Below are the records; give again exactly the line with "application using React.js.", the line with "(2023.02.01 ~ 2023.10.27)", and each line that lies between them, and nothing besides.

━━━━━ Record extracts

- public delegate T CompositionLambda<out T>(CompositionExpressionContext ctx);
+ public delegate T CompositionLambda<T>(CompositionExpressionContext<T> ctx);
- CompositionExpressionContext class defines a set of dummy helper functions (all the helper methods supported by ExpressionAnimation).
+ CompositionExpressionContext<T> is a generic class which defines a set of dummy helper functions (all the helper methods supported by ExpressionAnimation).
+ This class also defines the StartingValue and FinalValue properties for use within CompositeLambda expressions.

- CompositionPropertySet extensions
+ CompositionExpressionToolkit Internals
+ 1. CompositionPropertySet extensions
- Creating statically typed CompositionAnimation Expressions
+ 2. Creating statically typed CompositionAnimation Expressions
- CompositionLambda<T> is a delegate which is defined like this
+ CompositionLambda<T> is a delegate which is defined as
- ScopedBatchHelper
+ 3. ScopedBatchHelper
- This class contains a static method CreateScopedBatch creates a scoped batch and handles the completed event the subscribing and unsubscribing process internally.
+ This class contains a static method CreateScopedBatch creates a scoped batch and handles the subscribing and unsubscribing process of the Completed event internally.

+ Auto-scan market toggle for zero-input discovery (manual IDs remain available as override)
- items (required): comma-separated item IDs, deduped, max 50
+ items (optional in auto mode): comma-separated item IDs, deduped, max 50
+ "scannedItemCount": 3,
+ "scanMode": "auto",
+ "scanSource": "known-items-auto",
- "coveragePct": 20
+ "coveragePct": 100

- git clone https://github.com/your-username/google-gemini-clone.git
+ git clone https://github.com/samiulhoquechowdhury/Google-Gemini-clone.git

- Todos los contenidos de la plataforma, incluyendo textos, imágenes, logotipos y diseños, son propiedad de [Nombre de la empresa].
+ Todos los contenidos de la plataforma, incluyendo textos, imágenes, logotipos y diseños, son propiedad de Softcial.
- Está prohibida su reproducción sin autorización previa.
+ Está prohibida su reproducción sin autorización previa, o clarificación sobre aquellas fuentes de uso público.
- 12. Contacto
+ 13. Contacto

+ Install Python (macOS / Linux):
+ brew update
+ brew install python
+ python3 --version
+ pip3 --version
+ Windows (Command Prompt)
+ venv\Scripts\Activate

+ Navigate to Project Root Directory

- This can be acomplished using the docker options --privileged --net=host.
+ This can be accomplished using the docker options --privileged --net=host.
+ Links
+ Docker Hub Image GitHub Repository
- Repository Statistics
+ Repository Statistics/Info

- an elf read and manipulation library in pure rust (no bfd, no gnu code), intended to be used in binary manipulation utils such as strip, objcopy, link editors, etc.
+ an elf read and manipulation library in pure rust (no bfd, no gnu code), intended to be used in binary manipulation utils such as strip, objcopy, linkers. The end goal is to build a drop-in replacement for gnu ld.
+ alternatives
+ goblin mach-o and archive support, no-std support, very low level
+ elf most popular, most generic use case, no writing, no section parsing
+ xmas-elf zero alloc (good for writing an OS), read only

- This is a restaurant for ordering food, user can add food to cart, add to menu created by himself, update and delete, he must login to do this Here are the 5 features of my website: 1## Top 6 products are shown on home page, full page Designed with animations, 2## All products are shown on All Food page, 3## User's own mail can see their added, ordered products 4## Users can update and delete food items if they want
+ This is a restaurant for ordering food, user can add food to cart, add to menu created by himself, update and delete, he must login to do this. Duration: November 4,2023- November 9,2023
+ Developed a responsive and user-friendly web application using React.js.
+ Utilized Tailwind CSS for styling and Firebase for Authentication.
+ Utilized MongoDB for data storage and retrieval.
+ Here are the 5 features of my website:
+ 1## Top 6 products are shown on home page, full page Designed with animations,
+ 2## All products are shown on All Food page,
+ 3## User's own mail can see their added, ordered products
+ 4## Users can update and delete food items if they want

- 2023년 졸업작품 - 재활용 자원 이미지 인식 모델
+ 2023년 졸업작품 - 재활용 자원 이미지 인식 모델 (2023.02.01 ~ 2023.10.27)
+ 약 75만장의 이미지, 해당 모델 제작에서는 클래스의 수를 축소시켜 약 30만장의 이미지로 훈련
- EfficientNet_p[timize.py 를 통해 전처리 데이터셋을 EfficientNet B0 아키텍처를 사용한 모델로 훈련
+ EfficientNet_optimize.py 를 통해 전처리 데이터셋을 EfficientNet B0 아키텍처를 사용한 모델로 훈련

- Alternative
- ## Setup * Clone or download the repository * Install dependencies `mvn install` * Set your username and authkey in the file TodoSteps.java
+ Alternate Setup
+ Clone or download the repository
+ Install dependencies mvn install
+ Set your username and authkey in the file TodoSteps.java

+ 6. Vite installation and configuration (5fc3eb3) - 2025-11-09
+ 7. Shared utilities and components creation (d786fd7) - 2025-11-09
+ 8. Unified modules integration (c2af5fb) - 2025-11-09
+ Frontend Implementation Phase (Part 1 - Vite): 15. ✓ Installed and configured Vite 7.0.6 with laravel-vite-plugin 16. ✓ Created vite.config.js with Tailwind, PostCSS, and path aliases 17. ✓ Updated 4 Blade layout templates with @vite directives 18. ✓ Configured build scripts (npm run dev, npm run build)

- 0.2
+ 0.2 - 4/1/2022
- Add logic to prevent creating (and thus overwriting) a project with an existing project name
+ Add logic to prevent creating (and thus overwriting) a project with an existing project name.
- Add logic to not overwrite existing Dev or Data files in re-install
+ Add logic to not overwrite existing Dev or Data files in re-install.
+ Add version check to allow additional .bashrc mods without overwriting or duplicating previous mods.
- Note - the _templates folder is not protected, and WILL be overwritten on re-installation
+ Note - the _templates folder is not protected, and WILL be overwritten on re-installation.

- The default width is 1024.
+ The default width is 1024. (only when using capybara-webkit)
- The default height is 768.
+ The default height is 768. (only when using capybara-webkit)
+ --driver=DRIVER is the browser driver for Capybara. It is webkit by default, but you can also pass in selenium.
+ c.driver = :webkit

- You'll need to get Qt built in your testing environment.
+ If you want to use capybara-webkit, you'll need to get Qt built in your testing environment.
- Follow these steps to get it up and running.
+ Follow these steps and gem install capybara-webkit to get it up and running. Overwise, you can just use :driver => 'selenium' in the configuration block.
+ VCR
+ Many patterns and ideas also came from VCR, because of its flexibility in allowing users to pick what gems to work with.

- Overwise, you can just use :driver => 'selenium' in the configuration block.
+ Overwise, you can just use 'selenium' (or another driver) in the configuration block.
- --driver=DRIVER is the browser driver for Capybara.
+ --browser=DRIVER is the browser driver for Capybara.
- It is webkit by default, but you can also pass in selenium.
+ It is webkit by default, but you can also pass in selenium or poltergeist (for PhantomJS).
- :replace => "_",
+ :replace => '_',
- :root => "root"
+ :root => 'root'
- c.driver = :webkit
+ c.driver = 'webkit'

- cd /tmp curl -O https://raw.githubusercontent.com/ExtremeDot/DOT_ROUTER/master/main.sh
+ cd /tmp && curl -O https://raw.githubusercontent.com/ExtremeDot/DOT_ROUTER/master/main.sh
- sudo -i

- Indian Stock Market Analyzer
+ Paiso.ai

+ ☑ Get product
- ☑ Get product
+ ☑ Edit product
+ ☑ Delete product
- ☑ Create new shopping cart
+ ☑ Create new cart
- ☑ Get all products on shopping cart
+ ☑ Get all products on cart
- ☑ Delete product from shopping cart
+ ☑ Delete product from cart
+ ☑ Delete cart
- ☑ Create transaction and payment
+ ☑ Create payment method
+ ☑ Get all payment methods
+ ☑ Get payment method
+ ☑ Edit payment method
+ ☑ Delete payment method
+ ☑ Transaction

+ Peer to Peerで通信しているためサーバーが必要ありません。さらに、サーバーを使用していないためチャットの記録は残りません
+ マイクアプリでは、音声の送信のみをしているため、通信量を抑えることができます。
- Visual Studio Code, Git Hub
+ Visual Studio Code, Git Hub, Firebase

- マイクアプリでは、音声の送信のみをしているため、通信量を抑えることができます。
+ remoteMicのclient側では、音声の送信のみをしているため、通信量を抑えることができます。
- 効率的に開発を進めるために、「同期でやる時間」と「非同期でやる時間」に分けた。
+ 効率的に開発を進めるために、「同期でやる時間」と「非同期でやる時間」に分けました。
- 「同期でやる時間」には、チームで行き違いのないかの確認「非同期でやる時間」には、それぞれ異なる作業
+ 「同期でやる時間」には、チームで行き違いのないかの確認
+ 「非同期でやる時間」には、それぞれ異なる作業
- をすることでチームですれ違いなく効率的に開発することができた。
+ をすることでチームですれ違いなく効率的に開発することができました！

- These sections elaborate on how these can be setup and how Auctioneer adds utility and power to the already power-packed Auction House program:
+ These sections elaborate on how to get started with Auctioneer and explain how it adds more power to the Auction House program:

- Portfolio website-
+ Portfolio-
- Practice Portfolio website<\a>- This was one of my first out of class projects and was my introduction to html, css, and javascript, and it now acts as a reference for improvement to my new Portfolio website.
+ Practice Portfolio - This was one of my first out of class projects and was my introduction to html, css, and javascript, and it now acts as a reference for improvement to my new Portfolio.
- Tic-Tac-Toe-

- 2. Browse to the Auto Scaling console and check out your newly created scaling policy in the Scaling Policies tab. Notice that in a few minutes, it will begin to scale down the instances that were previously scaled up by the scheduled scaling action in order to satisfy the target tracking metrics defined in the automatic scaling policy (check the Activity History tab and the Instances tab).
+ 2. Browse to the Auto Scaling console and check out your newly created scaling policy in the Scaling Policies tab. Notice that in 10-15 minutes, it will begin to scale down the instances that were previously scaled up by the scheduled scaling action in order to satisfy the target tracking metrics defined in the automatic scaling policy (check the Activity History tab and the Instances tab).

━━━━━━━━━━

### Response to this task
+ Developed a responsive and user-friendly web application using React.js.
+ Utilized Tailwind CSS for styling and Firebase for Authentication.
+ Utilized MongoDB for data storage and retrieval.
+ Here are the 5 features of my website:
+ 1## Top 6 products are shown on home page, full page Designed with animations,
+ 2## All products are shown on All Food page,
+ 3## User's own mail can see their added, ordered products
+ 4## Users can update and delete food items if they want

- 2023년 졸업작품 - 재활용 자원 이미지 인식 모델
+ 2023년 졸업작품 - 재활용 자원 이미지 인식 모델 (2023.02.01 ~ 2023.10.27)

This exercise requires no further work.